Le obligó a sentarse en su sillón favorito, le calzó las zapatillas y le besó cariñosamente.

—Me alegro mucho de que estés en casa esta noche, querido. Te he preparado tu plato preferido: wiener schnitzel.

Y Mrs. Buchan se encaminó a la cocina.

Su marido la contempló mientras se alejaba, preguntándose qué diablos ocurría. Freda era una buena esposa, pero normalmente no se comportaba con tanta solicitud. Tenía sus propios puntos de vista sobre las relaciones domésticas. Unos puntos de vista ecuánimes, que no incluían la ayuda en el lavado de la vajilla. Pero tampoco incluían el hacerse calzar las zapatillas.

Buchan suspiró y se relajó, diciéndose a sí mismo que la ansiedad y el exceso de trabajo le estaban convirtiendo en un estúpido suspicaz. Cogió los periódicos de la tarde. Su fotografía figuraba en primera plana, y se dio cuenta de que todos los periódicos habían escogido la más alegre: una que le habían tomado durante unas vacaciones. Últimamente, se habían acostumbrado a publicar otras en las que aparecía con un aspecto preocupado.

Después de cenar, mientras tomaban el café, Freda alzó súbitamente la mirada y dijo:

—Jeff, ¿crees que yo podría subir a bordo de la nave?

- ¿Tú? -La pregunta le había cogido desprevenido—. ¿Por qué?

Freda sonrió y se encogió de hombros.

—¡Oh!
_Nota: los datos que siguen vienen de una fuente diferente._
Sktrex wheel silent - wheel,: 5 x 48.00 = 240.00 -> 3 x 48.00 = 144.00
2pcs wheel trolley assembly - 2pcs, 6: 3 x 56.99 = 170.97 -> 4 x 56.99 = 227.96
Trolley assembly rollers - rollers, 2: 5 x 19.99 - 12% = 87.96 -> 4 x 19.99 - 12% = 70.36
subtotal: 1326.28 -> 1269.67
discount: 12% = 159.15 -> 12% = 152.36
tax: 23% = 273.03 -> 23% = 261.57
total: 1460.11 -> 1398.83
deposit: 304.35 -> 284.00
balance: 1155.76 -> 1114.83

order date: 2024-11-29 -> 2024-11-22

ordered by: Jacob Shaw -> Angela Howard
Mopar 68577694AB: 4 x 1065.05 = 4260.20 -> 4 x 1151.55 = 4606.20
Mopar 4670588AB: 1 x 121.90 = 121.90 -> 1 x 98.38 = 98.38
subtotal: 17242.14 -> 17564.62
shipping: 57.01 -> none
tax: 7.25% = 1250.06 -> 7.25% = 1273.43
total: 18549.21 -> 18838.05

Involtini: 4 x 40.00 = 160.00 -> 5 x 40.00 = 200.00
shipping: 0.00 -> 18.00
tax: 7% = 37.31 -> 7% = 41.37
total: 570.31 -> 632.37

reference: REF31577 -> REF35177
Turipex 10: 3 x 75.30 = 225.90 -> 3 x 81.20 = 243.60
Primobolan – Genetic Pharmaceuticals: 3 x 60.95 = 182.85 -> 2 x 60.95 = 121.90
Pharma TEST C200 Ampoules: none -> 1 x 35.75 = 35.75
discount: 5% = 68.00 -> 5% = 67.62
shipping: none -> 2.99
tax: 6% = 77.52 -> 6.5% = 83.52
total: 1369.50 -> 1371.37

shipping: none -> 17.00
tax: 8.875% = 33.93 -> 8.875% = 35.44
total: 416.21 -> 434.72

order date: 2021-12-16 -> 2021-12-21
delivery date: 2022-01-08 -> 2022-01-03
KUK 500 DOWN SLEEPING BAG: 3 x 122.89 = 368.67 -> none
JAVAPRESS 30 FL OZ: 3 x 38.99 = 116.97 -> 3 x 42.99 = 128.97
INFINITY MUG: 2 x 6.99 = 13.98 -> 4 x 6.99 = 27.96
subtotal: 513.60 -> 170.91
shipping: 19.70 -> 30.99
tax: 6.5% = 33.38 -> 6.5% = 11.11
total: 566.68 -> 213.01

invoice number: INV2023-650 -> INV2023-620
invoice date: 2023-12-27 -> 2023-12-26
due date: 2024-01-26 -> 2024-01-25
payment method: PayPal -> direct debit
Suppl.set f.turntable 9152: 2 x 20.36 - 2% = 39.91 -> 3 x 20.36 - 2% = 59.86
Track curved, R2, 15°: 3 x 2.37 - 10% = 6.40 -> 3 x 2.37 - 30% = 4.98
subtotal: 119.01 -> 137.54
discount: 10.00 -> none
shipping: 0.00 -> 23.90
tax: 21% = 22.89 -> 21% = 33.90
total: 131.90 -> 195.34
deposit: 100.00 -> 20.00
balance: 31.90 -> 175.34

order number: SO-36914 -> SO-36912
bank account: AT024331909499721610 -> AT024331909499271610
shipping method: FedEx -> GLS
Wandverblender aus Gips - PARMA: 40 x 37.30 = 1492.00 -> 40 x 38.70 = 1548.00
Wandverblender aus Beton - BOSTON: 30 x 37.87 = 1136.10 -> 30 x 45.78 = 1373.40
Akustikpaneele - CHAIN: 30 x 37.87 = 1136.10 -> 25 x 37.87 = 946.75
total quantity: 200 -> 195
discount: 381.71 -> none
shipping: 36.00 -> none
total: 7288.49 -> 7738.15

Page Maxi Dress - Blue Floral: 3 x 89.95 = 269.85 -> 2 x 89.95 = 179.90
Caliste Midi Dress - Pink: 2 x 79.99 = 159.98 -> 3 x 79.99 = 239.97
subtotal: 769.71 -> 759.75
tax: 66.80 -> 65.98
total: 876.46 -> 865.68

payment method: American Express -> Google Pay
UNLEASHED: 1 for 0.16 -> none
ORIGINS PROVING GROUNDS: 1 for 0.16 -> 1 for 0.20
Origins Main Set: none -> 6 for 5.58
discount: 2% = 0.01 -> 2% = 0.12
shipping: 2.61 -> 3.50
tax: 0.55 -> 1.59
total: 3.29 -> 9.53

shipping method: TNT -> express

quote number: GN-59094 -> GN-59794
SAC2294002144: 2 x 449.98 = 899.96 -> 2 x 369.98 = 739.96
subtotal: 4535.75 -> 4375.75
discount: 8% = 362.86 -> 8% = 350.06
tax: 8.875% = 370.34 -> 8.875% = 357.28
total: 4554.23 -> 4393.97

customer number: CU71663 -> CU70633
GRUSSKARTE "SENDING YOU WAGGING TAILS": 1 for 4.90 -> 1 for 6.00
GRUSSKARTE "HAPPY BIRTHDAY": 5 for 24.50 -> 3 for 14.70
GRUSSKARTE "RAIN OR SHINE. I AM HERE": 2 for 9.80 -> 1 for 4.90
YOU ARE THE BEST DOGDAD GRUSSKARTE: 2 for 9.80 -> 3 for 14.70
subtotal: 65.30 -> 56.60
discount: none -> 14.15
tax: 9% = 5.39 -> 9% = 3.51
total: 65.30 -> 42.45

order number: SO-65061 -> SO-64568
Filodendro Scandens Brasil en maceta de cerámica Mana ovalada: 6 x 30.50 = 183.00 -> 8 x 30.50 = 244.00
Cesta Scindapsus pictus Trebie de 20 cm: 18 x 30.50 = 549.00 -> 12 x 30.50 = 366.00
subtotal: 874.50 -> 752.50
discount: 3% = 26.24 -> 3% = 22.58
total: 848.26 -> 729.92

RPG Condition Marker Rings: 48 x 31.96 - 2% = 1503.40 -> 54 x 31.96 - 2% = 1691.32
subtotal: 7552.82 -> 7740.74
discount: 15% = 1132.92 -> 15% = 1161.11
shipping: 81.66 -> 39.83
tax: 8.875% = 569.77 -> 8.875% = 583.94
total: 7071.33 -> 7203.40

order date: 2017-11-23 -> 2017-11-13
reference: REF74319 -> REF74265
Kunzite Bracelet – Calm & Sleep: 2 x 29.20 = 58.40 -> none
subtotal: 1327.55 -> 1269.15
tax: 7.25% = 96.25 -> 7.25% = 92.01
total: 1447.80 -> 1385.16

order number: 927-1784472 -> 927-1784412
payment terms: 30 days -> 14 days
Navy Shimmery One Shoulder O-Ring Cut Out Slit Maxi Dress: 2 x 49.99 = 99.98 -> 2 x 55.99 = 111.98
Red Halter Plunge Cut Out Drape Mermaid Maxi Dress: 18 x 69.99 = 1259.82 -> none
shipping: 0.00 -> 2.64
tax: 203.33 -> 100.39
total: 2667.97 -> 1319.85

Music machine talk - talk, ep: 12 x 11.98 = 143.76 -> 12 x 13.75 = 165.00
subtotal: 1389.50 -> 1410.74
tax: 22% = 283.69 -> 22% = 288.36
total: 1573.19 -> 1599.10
Por nada. Simple curiosidad.

—Lo siento, Freda, pero ya sabes que el asunto afecta a la seguridad nacional.

—Desde luego. Pero a ti te sería fácil conseguirme un pase.

Por algún motivo ignorado, Buchan empezó a sentirse enojado.

—Lo siento. La nave no está abierta al público.

—Pero yo no soy el público. Soy tu esposa. Las esposas de otros hombres de tu categoría tienen pequeños privilegios. Yo no tengo ninguno.

—¿Acaso no pasaste quince días en Nuevo Méjico, cuando me ocupaba del caso González?

—¡Oh, aquello! Fue la mar de aburrido. —El tono petulante se trocó en súplica—. ¡Oh, Jeff! No creo que pudiera ser un estorbo. Al contrario, es posible que pudiera prestarte alguna ayuda...

—¡No se hable más del asunto! —cortó Buchan, bruscamente.

Un helado silencio se estableció entre los dos esposos.